**Source material**
*** Block opens ***

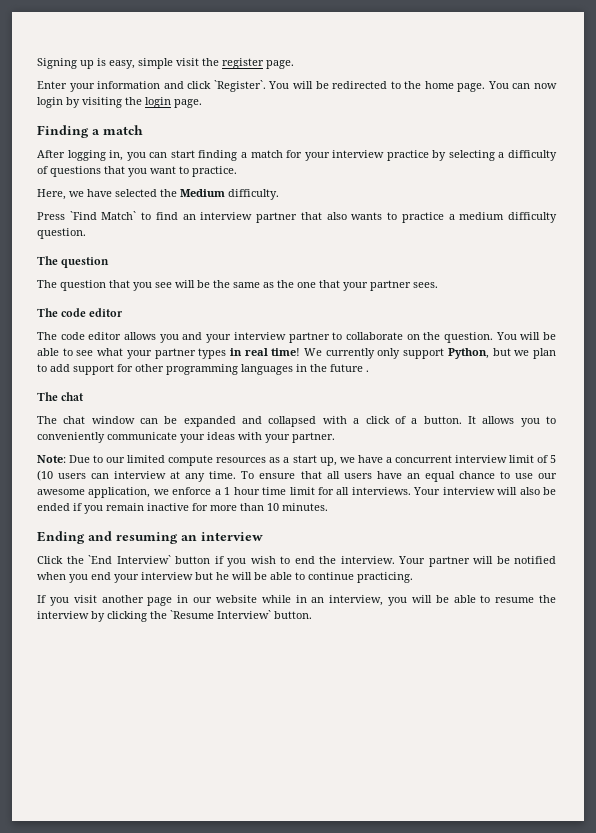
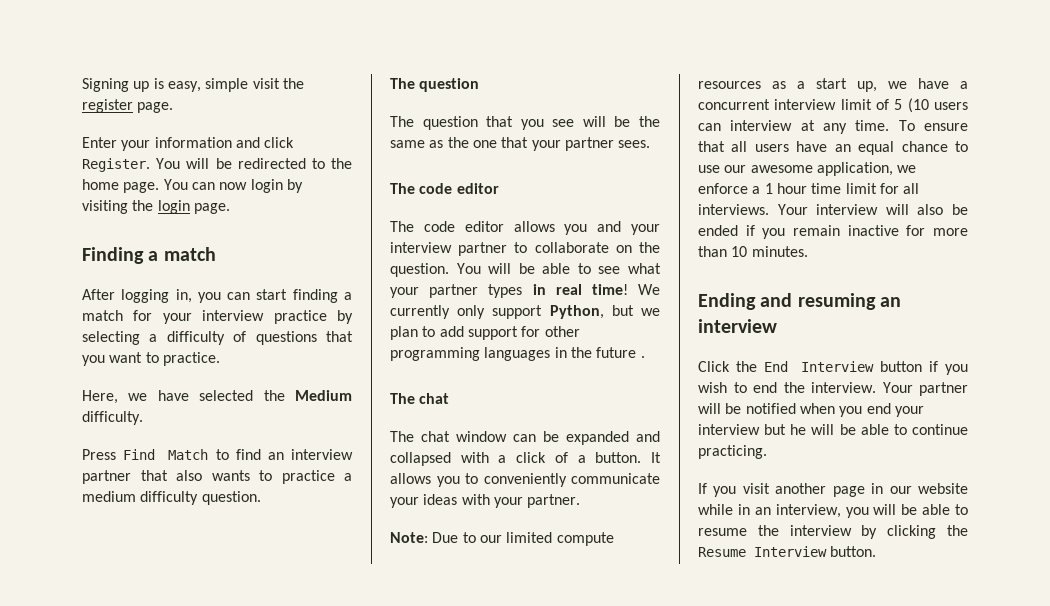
[213,80,266,92] `Register`. -> [82,158,150,172] Register.
[69,211,137,220] `Find Match` -> [123,449,209,460] Find Match
[88,555,171,564] `End Interview` -> [764,361,874,372] End Interview
[170,610,271,619] `Resume Interview` -> [698,546,827,557] Resume Interview

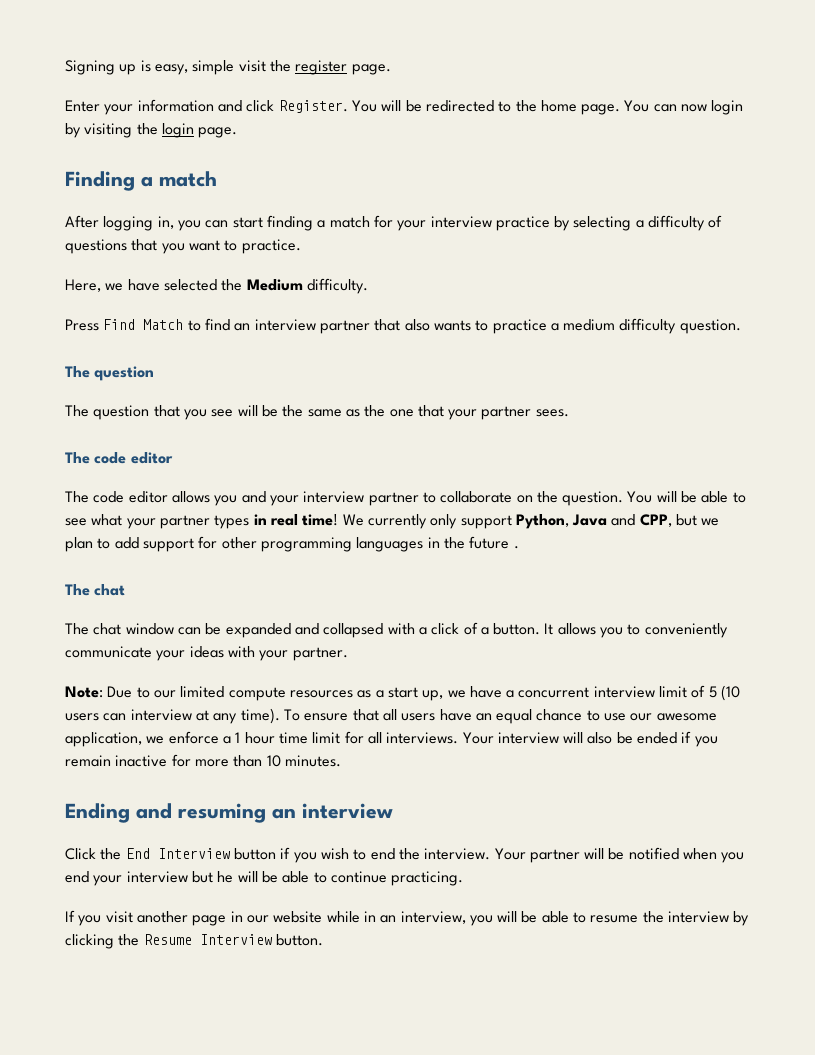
(604, 312) none -> [572,514,672,527] Java and CPP,
[855,120,890,131] time. -> [240,708,280,724] time).

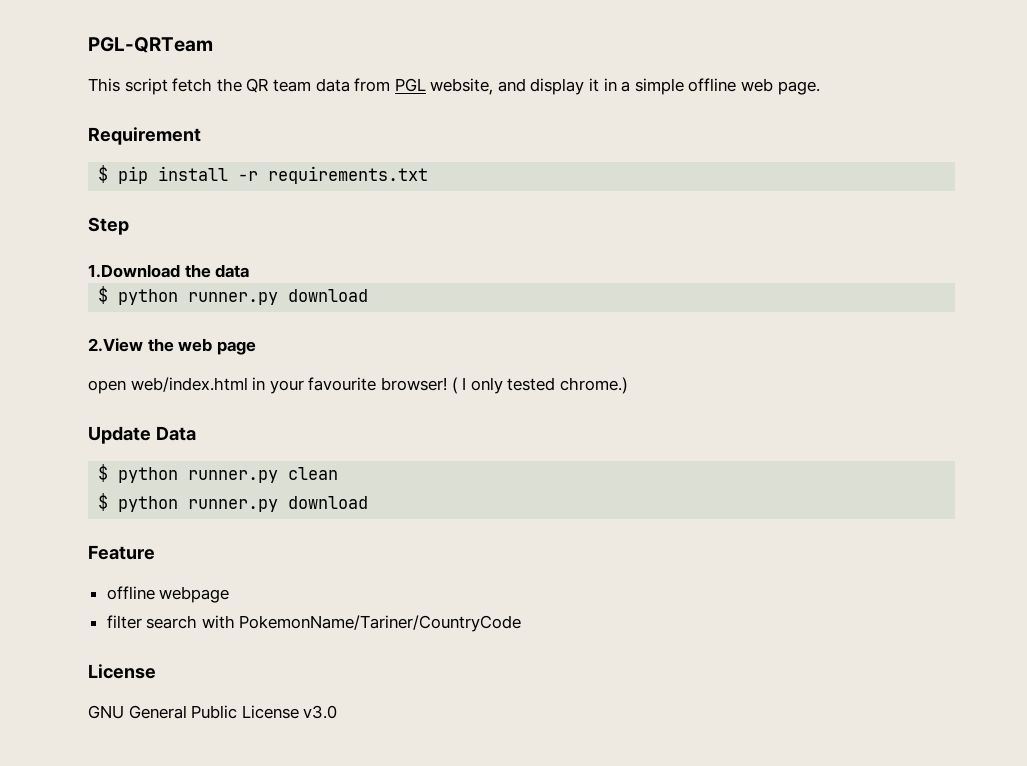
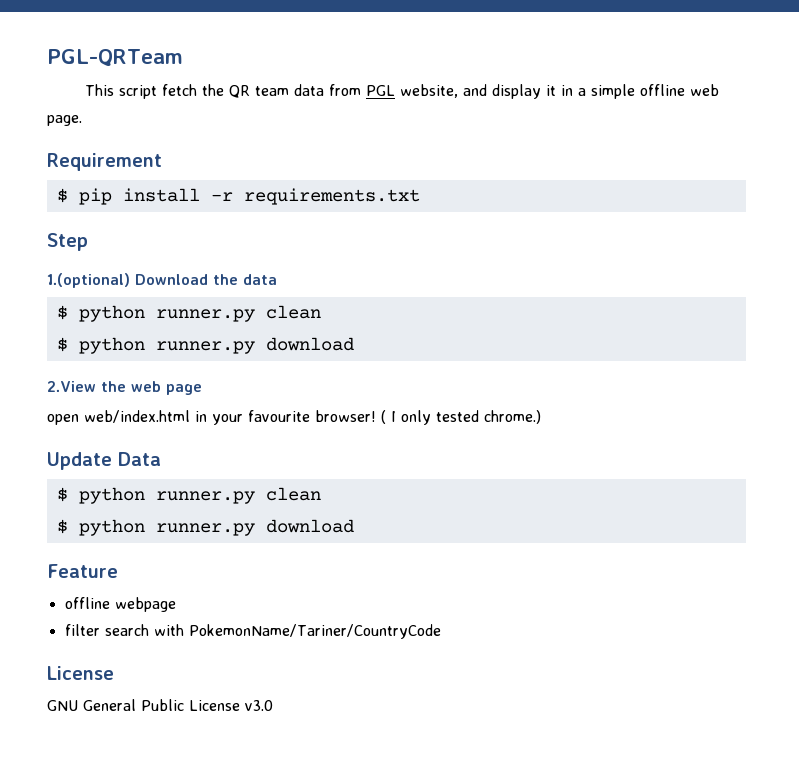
[88,264,180,278] 1.Download -> [47,273,208,288] 1.(optional) Download
(250, 271) none -> [56,305,321,322] // $ python runner.py clean

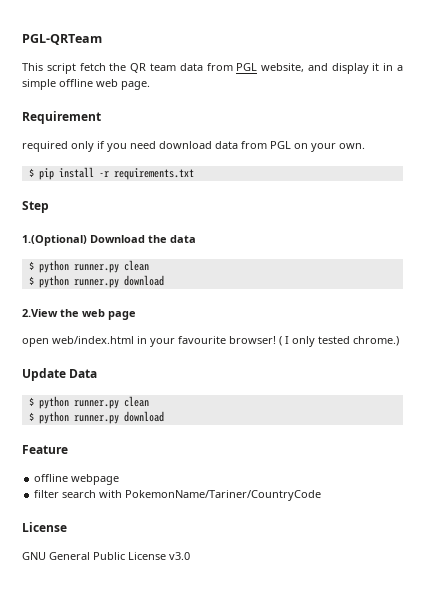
(162, 162) none -> [22,141,365,152] // required only if you need download data from PGL on your own.
[47,273,130,288] 1.(optional) -> [22,235,87,246] 1.(Optional)

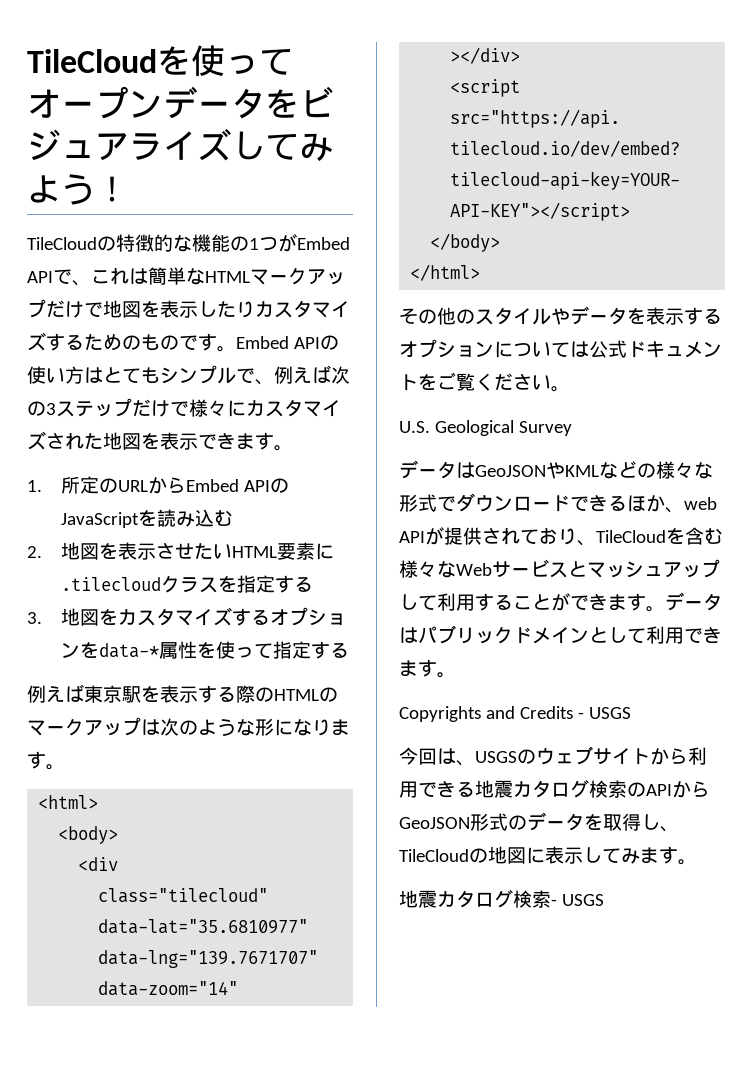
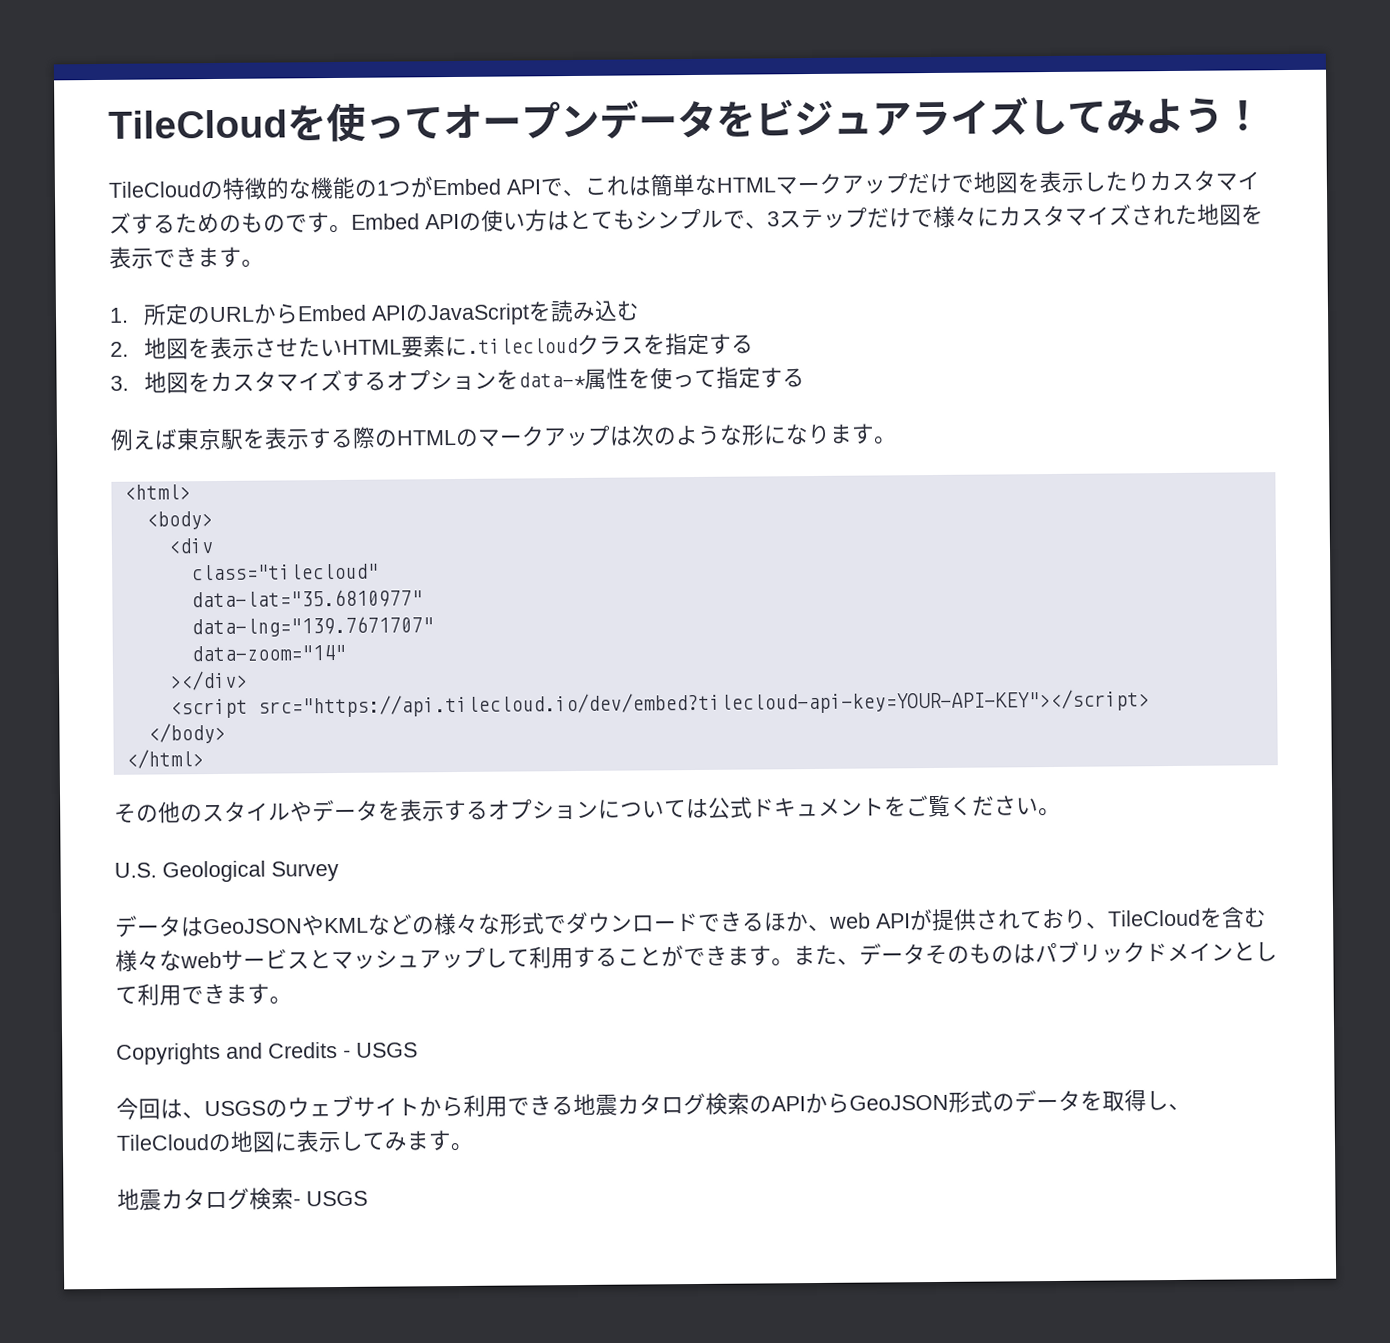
[274,365,350,384] [27,401,46,416] 例えば次の -> (768, 225) none
[456,563,492,576] Web -> [180,951,222,969] web
[665,592,722,611] データ -> [793,943,1014,966] また、データそのもの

*** Block closes ***

**Your goal**
Starting at the line with "[47,273,130,288] 1.(optional) ->", transcribe the listing above exactly through its last line. No picture belongs in the transcription.

**Task answer**
[47,273,130,288] 1.(optional) -> [22,235,87,246] 1.(Optional)

[274,365,350,384] [27,401,46,416] 例えば次の -> (768, 225) none
[456,563,492,576] Web -> [180,951,222,969] web
[665,592,722,611] データ -> [793,943,1014,966] また、データそのもの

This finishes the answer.